> _Instructions for the task_
Your task is to transcribe all of the records exactly and leave out the pictures.

> _Extracted entries_
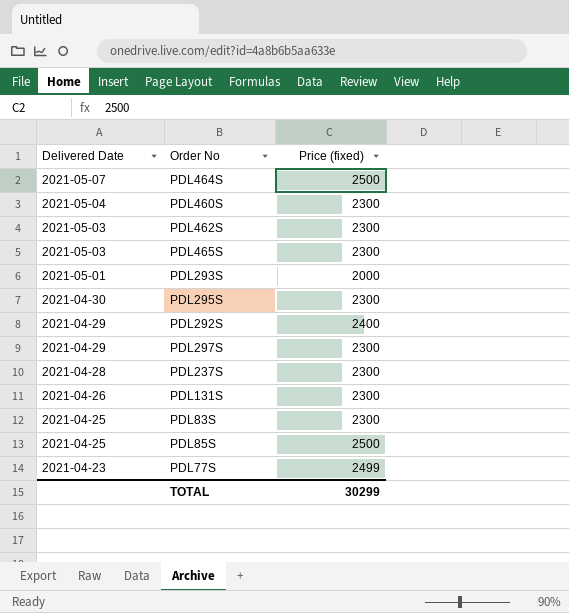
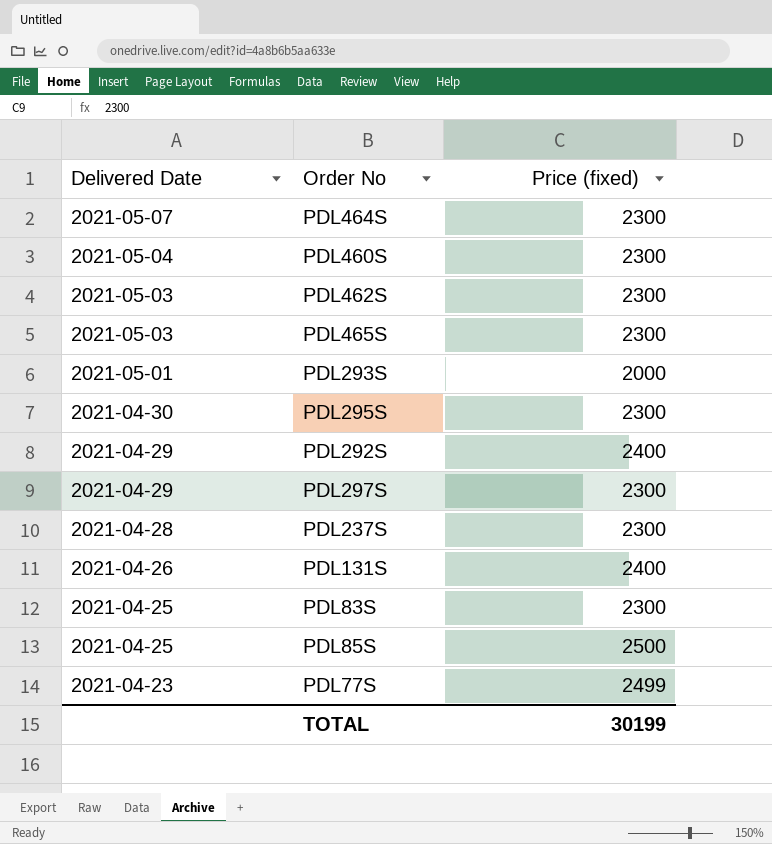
PDL464S | Price (fixed): 2500 -> 2300
PDL131S | Price (fixed): 2300 -> 2400
TOTAL | Price (fixed): 30299 -> 30199

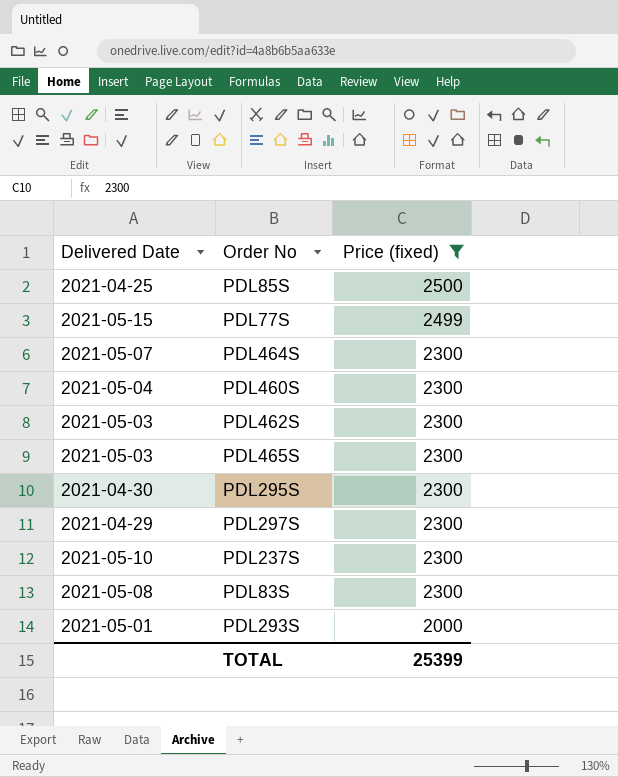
filter: none -> Price (fixed) != 2400
row order: Delivered Date descending -> Price (fixed) descending
PDL77S | Delivered Date: 2021-04-23 -> 2021-05-15
PDL237S | Delivered Date: 2021-04-28 -> 2021-05-10
PDL83S | Delivered Date: 2021-04-25 -> 2021-05-08
TOTAL | Price (fixed): 30199 -> 25399

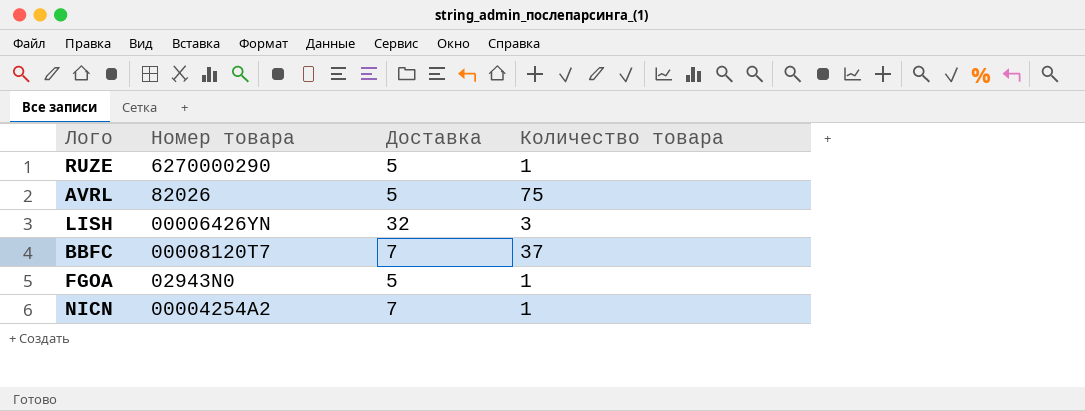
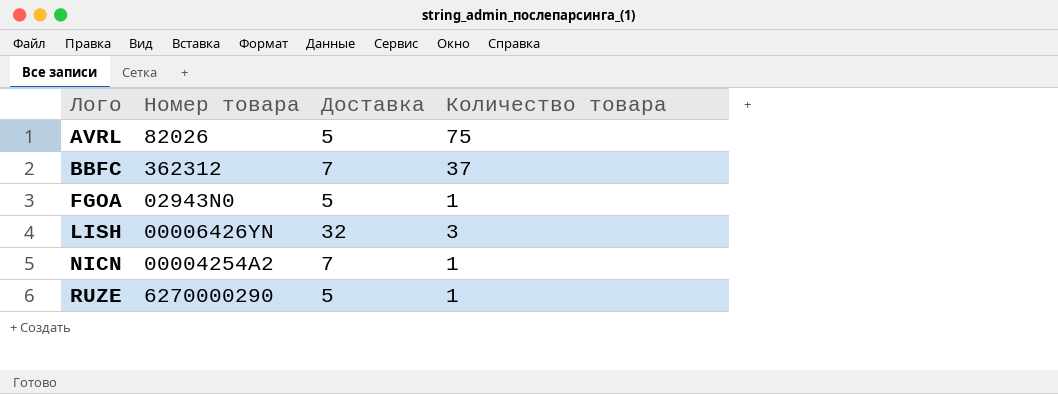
row order: none -> Лого ascending
BBFC | Номер товара: 00008120T7 -> 362312

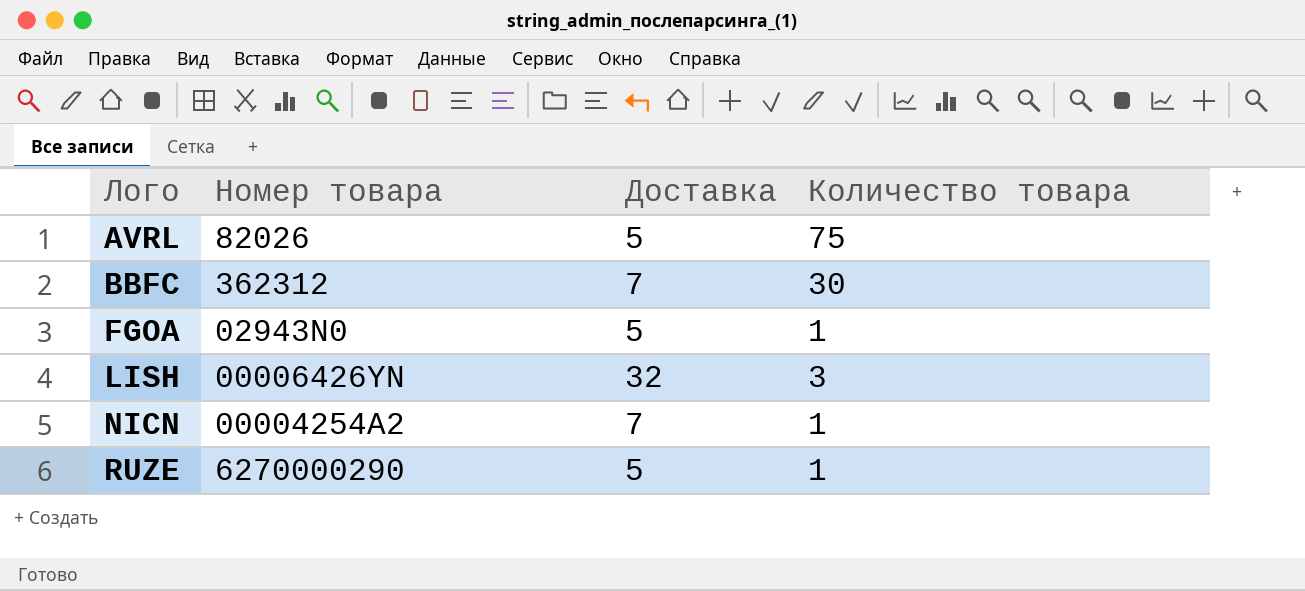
BBFC | Количество товара: 37 -> 30

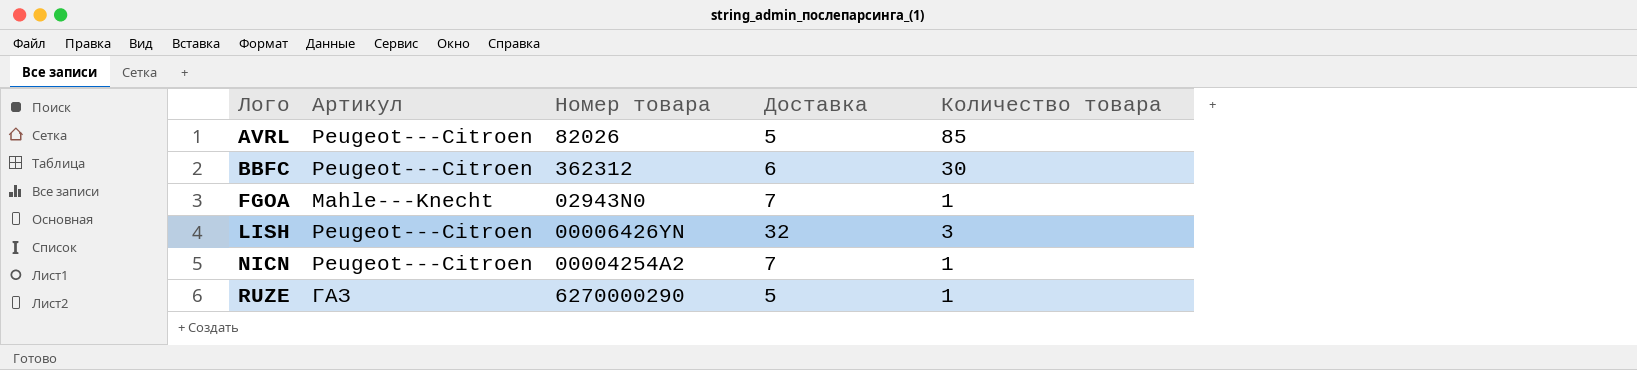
column Артикул | position: none -> 2
AVRL | Количество товара: 75 -> 85
BBFC | Доставка: 7 -> 6
FGOA | Доставка: 5 -> 7

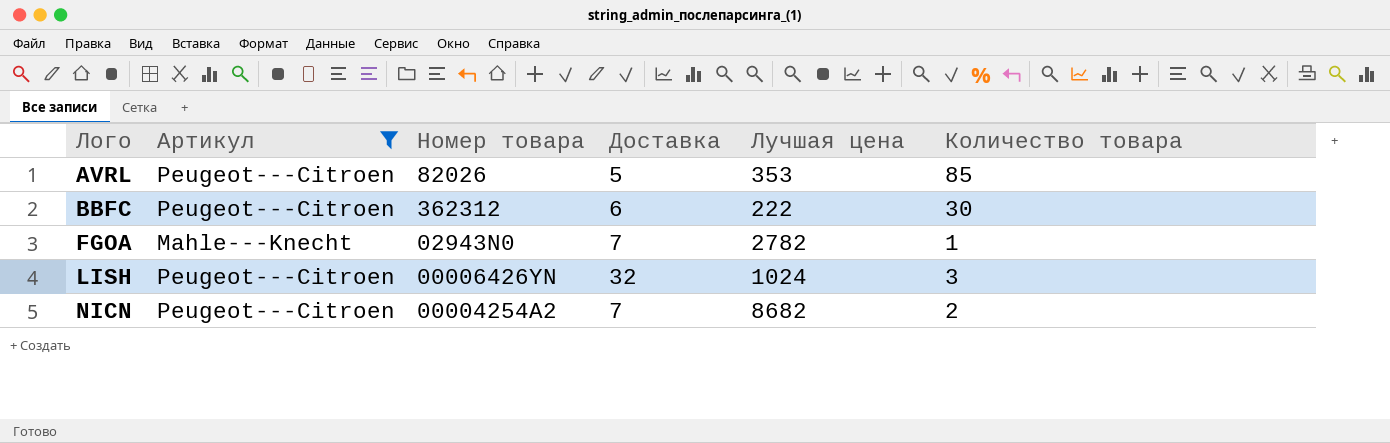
filter: none -> Артикул != ГАЗ
column Лучшая цена | position: none -> 5
NICN | Количество товара: 1 -> 2

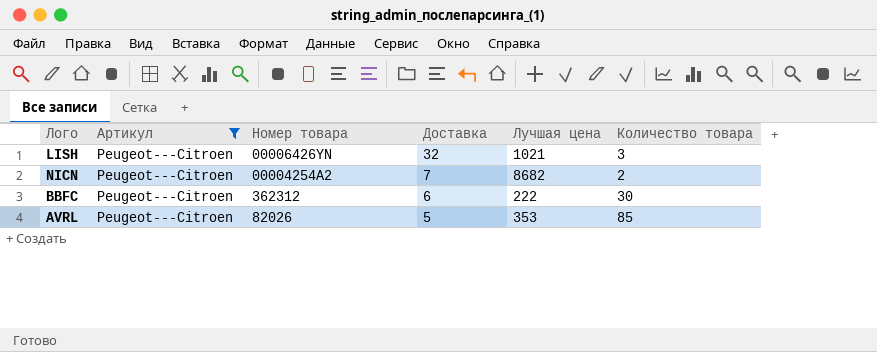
row order: Лого ascending -> Доставка descending
row FGOA: Mahle---Knecht | 02943N0 | 7 | 2782 | 1 -> none
LISH | Лучшая цена: 1024 -> 1021

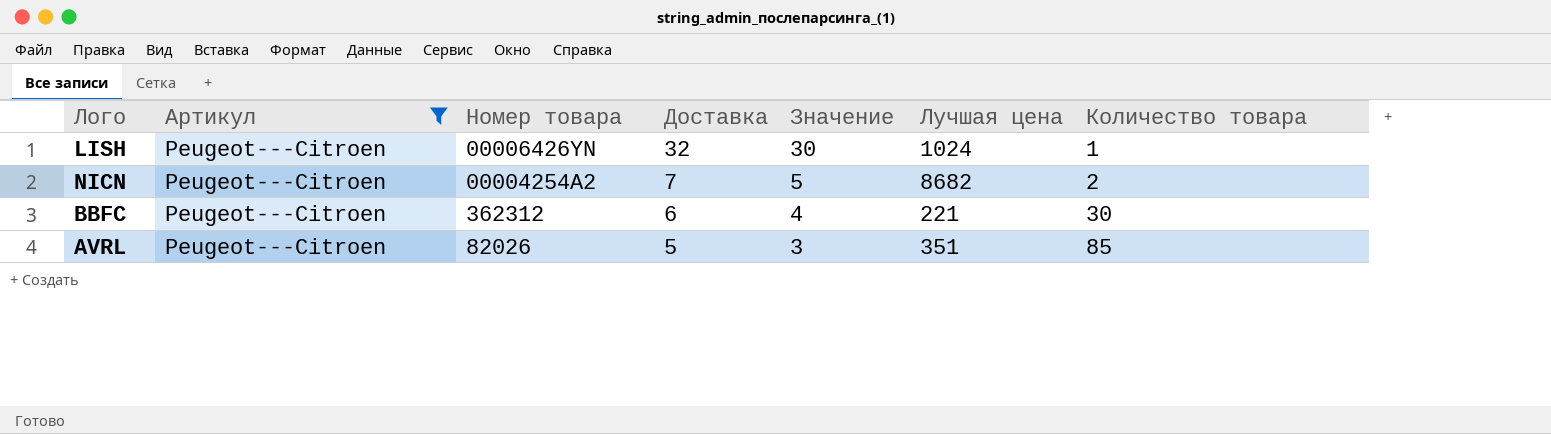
column Значение | formula: none -> [Доставка] - 2
LISH | Лучшая цена: 1021 -> 1024
LISH | Количество товара: 3 -> 1
BBFC | Лучшая цена: 222 -> 221
AVRL | Лучшая цена: 353 -> 351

> _Solution_
PDL464S | Price (fixed): 2500 -> 2300
PDL131S | Price (fixed): 2300 -> 2400
TOTAL | Price (fixed): 30299 -> 30199

filter: none -> Price (fixed) != 2400
row order: Delivered Date descending -> Price (fixed) descending
PDL77S | Delivered Date: 2021-04-23 -> 2021-05-15
PDL237S | Delivered Date: 2021-04-28 -> 2021-05-10
PDL83S | Delivered Date: 2021-04-25 -> 2021-05-08
TOTAL | Price (fixed): 30199 -> 25399

row order: none -> Лого ascending
BBFC | Номер товара: 00008120T7 -> 362312

BBFC | Количество товара: 37 -> 30

column Артикул | position: none -> 2
AVRL | Количество товара: 75 -> 85
BBFC | Доставка: 7 -> 6
FGOA | Доставка: 5 -> 7

filter: none -> Артикул != ГАЗ
column Лучшая цена | position: none -> 5
NICN | Количество товара: 1 -> 2

row order: Лого ascending -> Доставка descending
row FGOA: Mahle---Knecht | 02943N0 | 7 | 2782 | 1 -> none
LISH | Лучшая цена: 1024 -> 1021

column Значение | formula: none -> [Доставка] - 2
LISH | Лучшая цена: 1021 -> 1024
LISH | Количество товара: 3 -> 1
BBFC | Лучшая цена: 222 -> 221
AVRL | Лучшая цена: 353 -> 351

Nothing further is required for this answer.